Cirrhosis, High Age and High Body Mass Index Are Risk Factors for Persisting Advanced Fibrosis After Sustained Virological Response in Chronic Hepatitis C

M. Hedenstierna; A. Nangarhari; A. El-Sabini; O. Weiland; S. Aleman


J Viral Hepat. 2018;25(7):802-810. 

In This Article

Abstract and Introduction


We aimed to assess fibrosis with liver stiffness measurement long–term after sustained virological response of chronic hepatitis C and to identify risk factors associated with persisting fibrosis. In this cross–sectional study, patients with chronic hepatitis C and pretreatment advanced fibrosis or cirrhosis treated successfully at Karolinska University Hospital with an interferon–containing regimen underwent liver stiffness measurement with FibroScan. The impact of potential risk factors for persisting fibrosis was estimated. We included 269 patients with a median follow–up time of 7.7 years (range 0–20), 84 with a follow–up time of ≥10 years. Patients with pretreatment cirrhosis had a significantly higher median liver stiffness level (8.5 kPa 95% CI 7–9.1) at follow–up, than patients with advanced fibrosis (6 kPa 95% CI 5.5–6.4). A majority improved their fibrosis stage after sustained virological response, but 24% had persisting advanced fibrosis with a liver stiffness level of ≥ 9.5 kPa. Among patients with pretreatment cirrhosis, the proportion with persisting advanced fibrosis diminished with longer follow–up time, from 48% after <5 years to 21% after >10 years. The main risk factors for persisting advanced fibrosis were pretreatment cirrhosis, high age and body mass index. In conclusion, fibrosis improves substantially during long–term follow–up after sustained virological response in hepatitis C patients with pretreatment advanced liver fibrosis.
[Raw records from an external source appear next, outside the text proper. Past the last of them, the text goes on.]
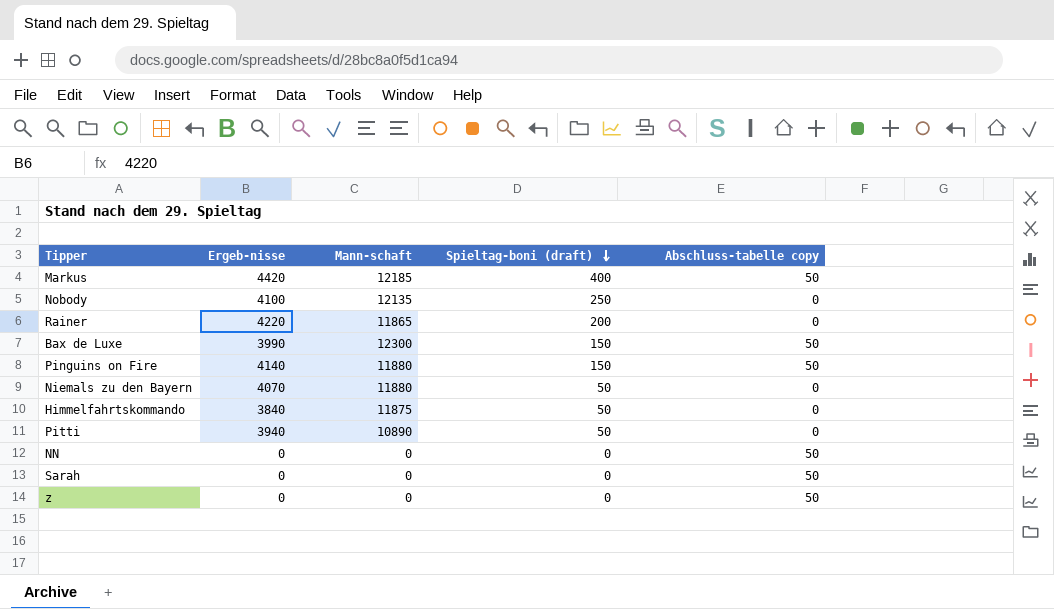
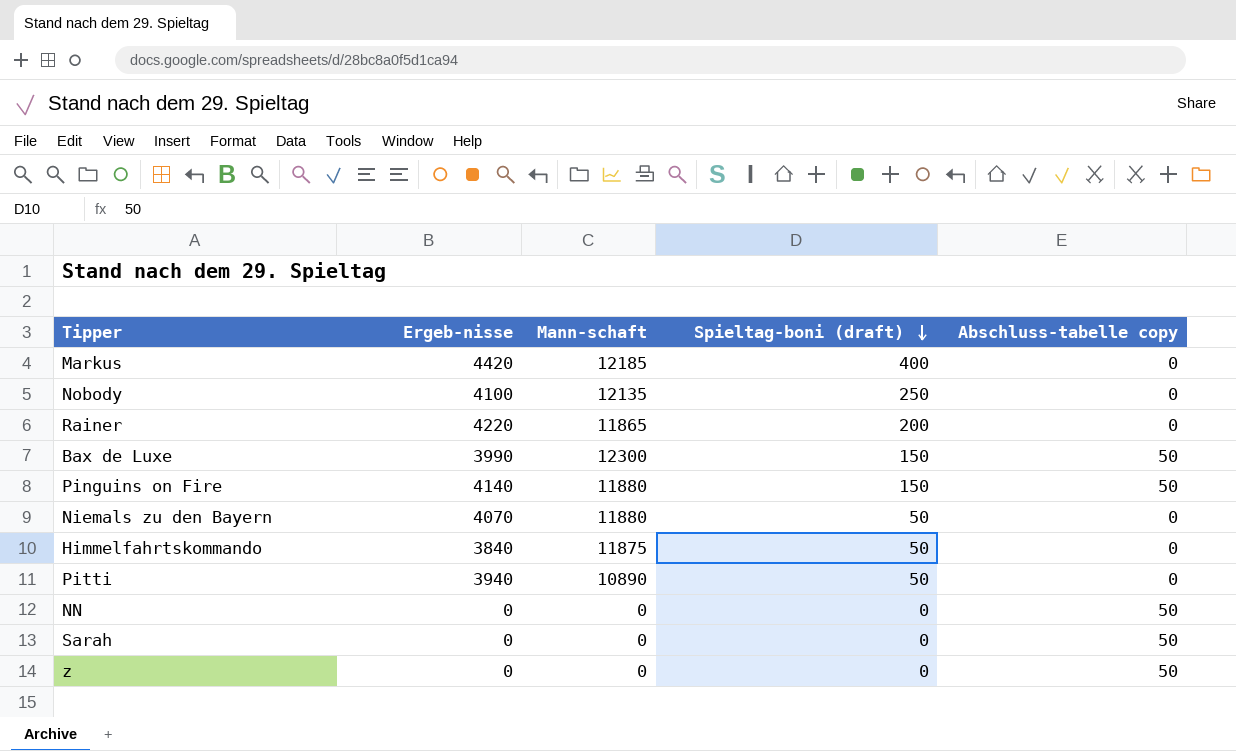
Markus | Abschluss-tabelle copy: 50 -> 0

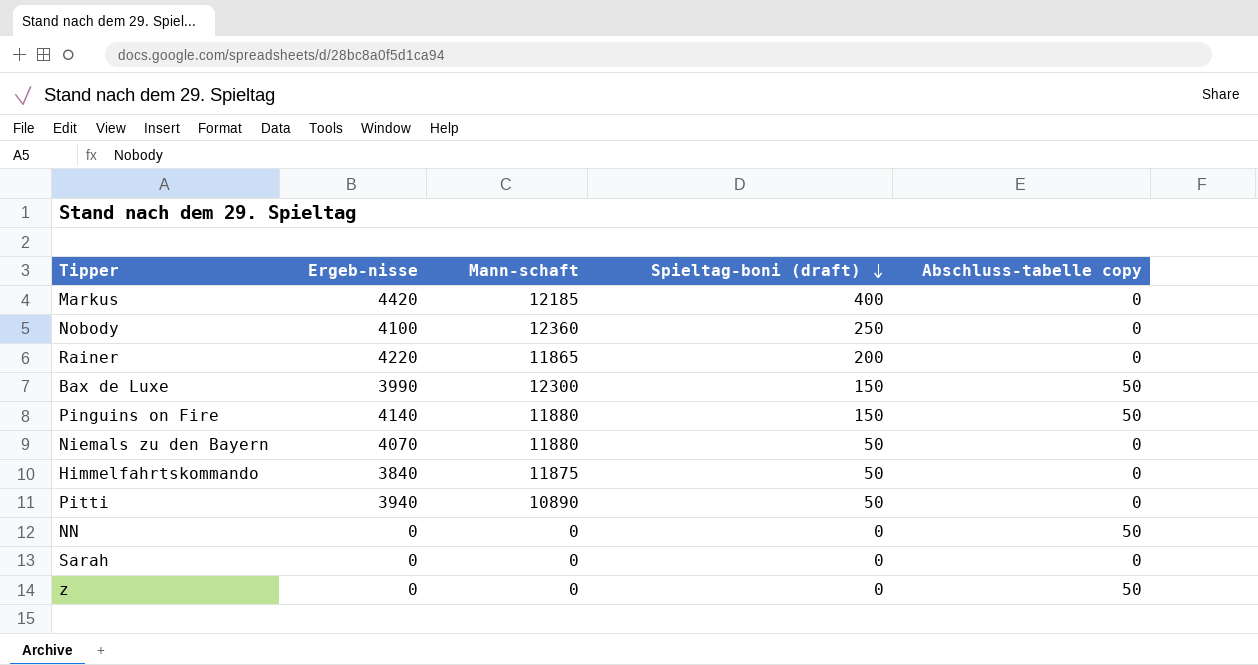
Nobody | Mann-schaft: 12135 -> 12360
Sarah | Abschluss-tabelle copy: 50 -> 0

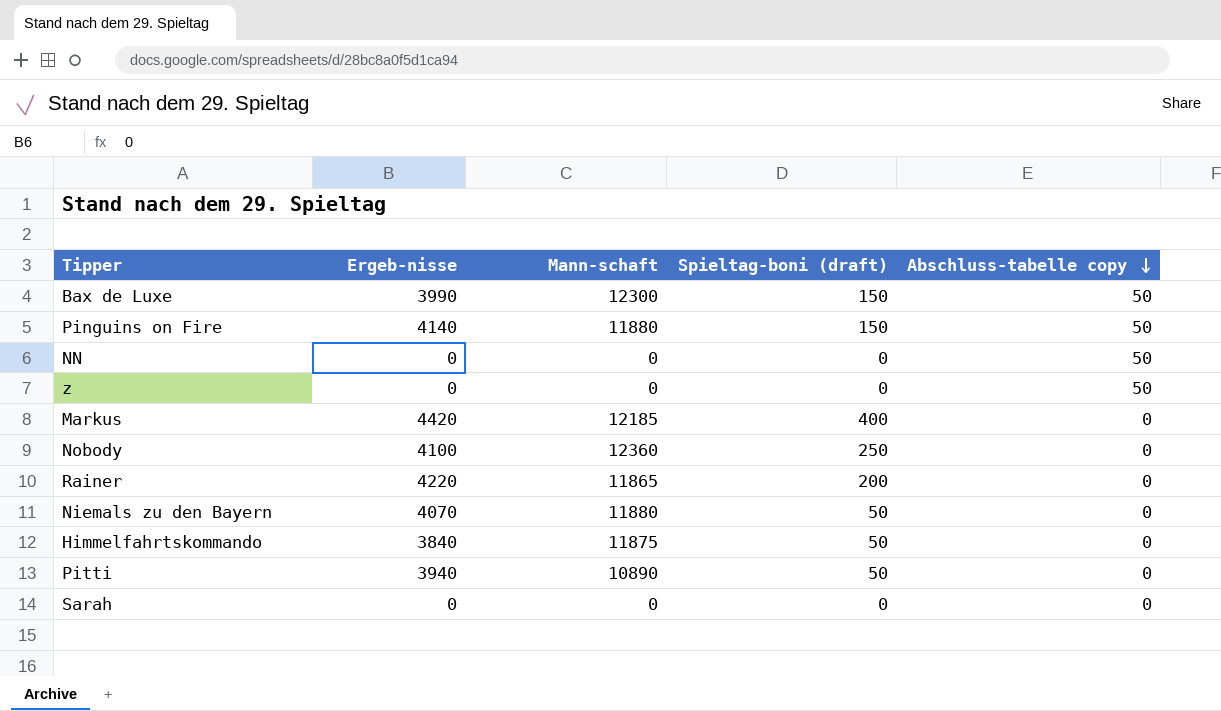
row order: Spieltag-boni (draft) descending -> Abschluss-tabelle copy descending

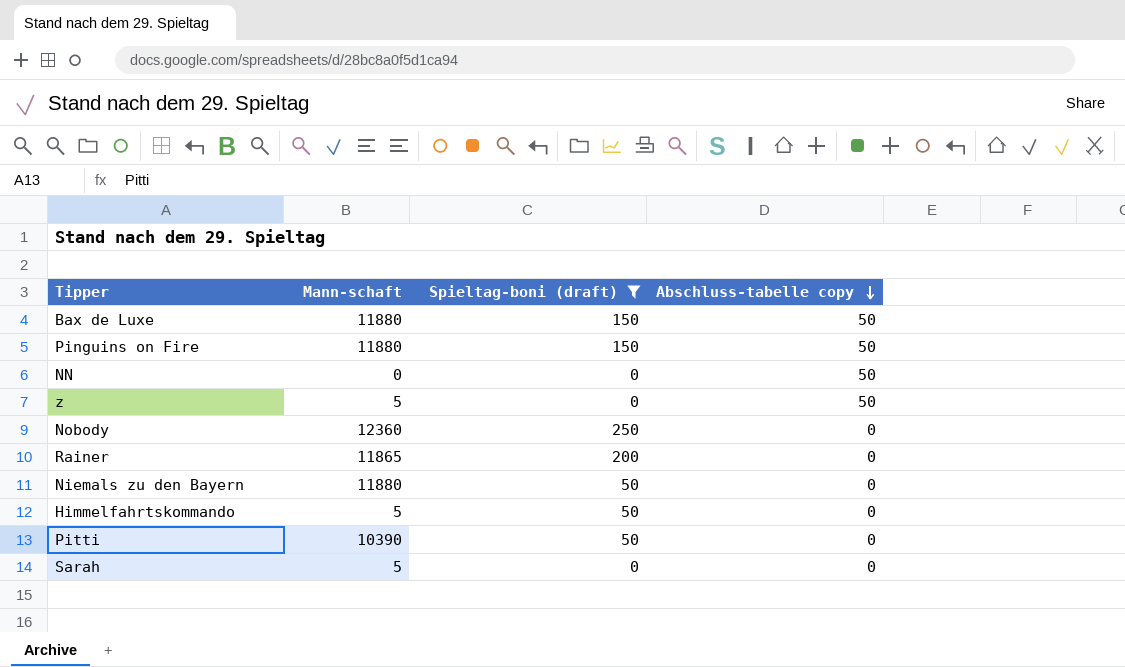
filter: none -> Spieltag-boni (draft) != 400
column Ergeb-nisse | position: 2 -> none
Bax de Luxe | Mann-schaft: 12300 -> 11880
z | Mann-schaft: 0 -> 5
Himmelfahrtskommando | Mann-schaft: 11875 -> 5
Pitti | Mann-schaft: 10890 -> 10390
Sarah | Mann-schaft: 0 -> 5

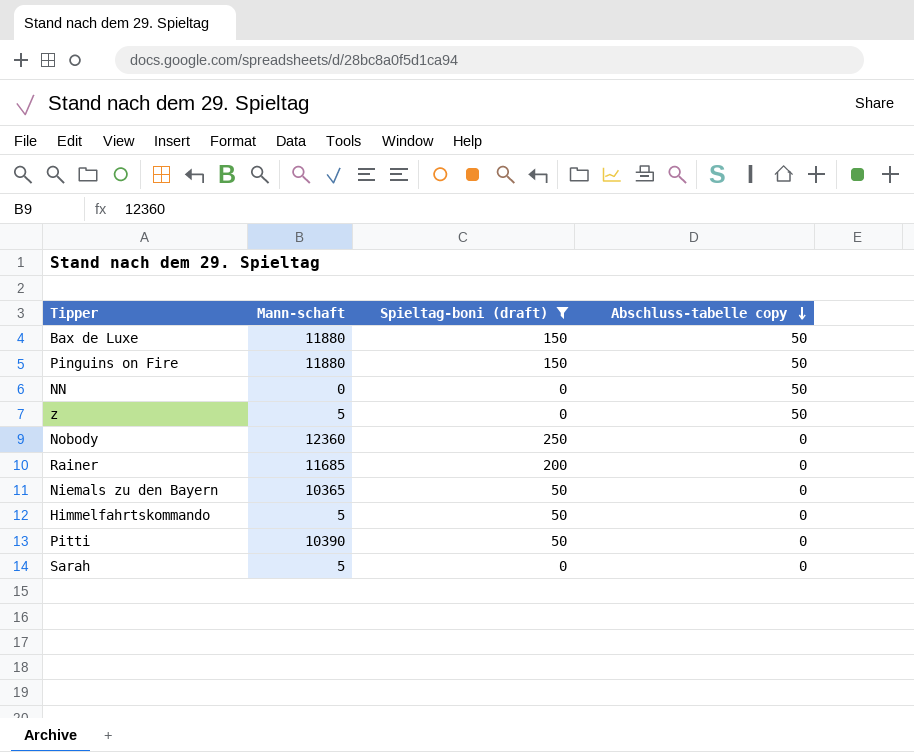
Rainer | Mann-schaft: 11865 -> 11685
Niemals zu den Bayern | Mann-schaft: 11880 -> 10365

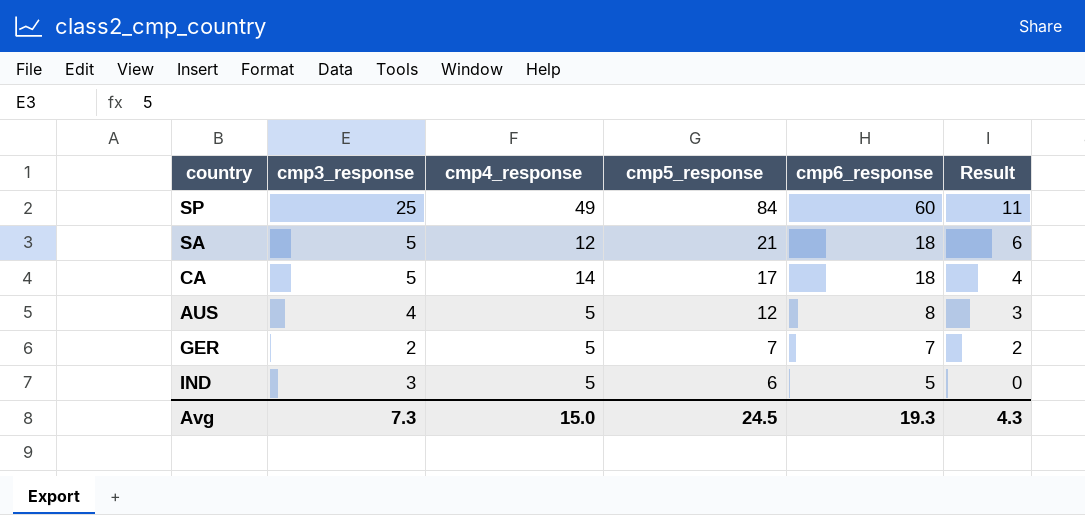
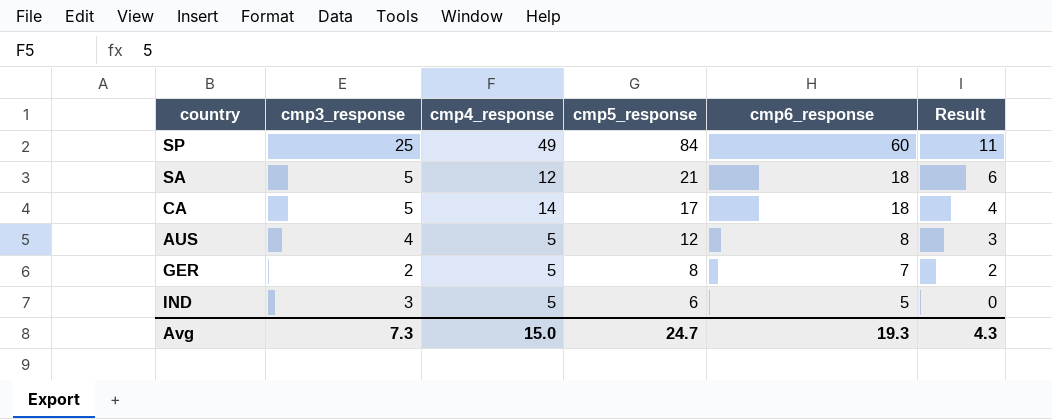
GER | cmp5_response: 7 -> 8
Avg | cmp5_response: 24.5 -> 24.7

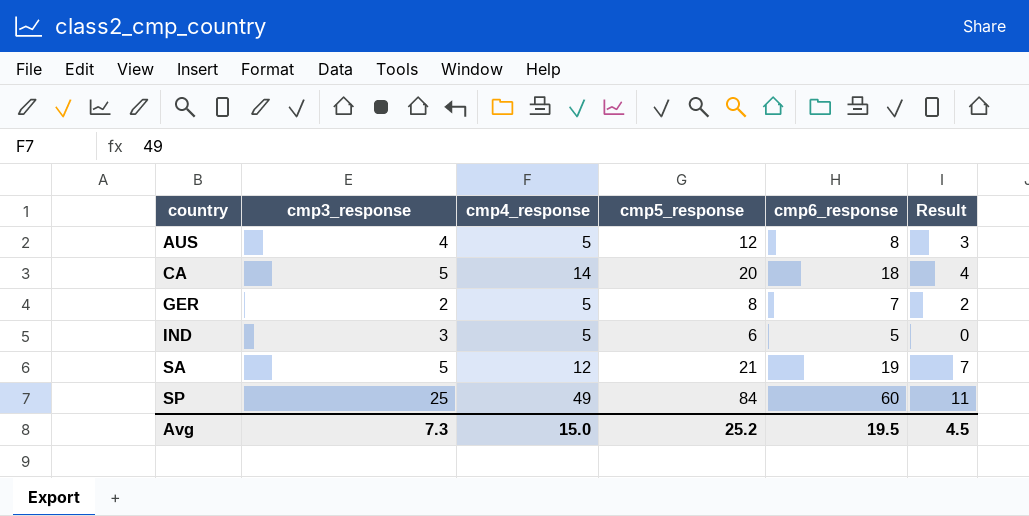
row order: cmp5_response descending -> country ascending
CA | cmp5_response: 17 -> 20
SA | cmp6_response: 18 -> 19
SA | Result: 6 -> 7
Avg | cmp5_response: 24.7 -> 25.2
Avg | cmp6_response: 19.3 -> 19.5
Avg | Result: 4.3 -> 4.5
Lifestyle intervention to decrease weight in obese persons and treatment before establishment of cirrhosis should therefore be recommended to avoid persistence of advanced fibrosis after virological cure.


Infection with hepatitis C virus (HCV) is a global health problem with an estimated 70 million chronically infected people and 750 000 deaths every year from HCV–related causes.[1,2] The risk for HCV–related morbidity and mortality increases with the stage of liver fibrosis, and patients with compensated cirrhosis have an annual risk of 7% to develop decompensated liver disease or hepatocellular carcinoma (HCC).[3] Current guidelines therefore recommend surveillance for HCC with ultrasound every 6 months for patients with HCV–related advanced liver fibrosis or cirrhosis.[4] Because of this, accurate measurement of hepatic fibrosis is important for the clinical management of patients with chronic HCV infection.

The gold standard for staging liver fibrosis is by liver biopsy. A liver biopsy provides information on the stage of liver fibrosis, but also on the necroinflammatory activity in the liver.[5] In recent years, liver stiffness measurement (LSM) by transient elastography has replaced liver biopsy in clinical practice in many countries. This noninvasive method measures the liver stiffness by ultrasound and yields a composite result of both liver fibrosis and inflammation.[6] LSM is accurate for the diagnosis of significant fibrosis and cirrhosis in patients with chronic hepatitis C and correlates to the degree of portal hypertension and the risk to develop HCC.[7–9] LSM is less validated in patients with sustained virological response (SVR) after HCV treatment, and there are no established LSM cut–offs for fibrosis stages after achieved SVR.[10] The risk to develop HCC and other liver–related complications decreases after SVR, but does not disappear.[4,11,12] Pretreatment cirrhosis and persisting cirrhosis after achieved SVR has been associated with a high post–treatment risk for liver–related complications and HCC.[13–16] Recent studies have investigated the association of LSM levels at SVR with the risk to develop HCC, but with contradicting results.[17,18]

Several studies with paired liver biopsies have shown that liver fibrosis and cirrhosis will improve after achieved SVR in a majority of patients, but also that, in 1%–14% of patients, fibrosis will progress.[19–21] Most studies on fibrosis regression after SVR have short follow–up times, and the long–term effect of achieved SVR on liver fibrosis is less well studied. We also lack knowledge on the long–term effect of comorbidities and other risk factors on liver fibrosis after achieved SVR.

The aim of this study was to investigate the long–term effect of achieved SVR on liver fibrosis, measured as liver stiffness with transient elastography, in a cohort with pretreatment advanced chronic HCV infection. We also aimed to identify risk factors associated with persisting fibrosis.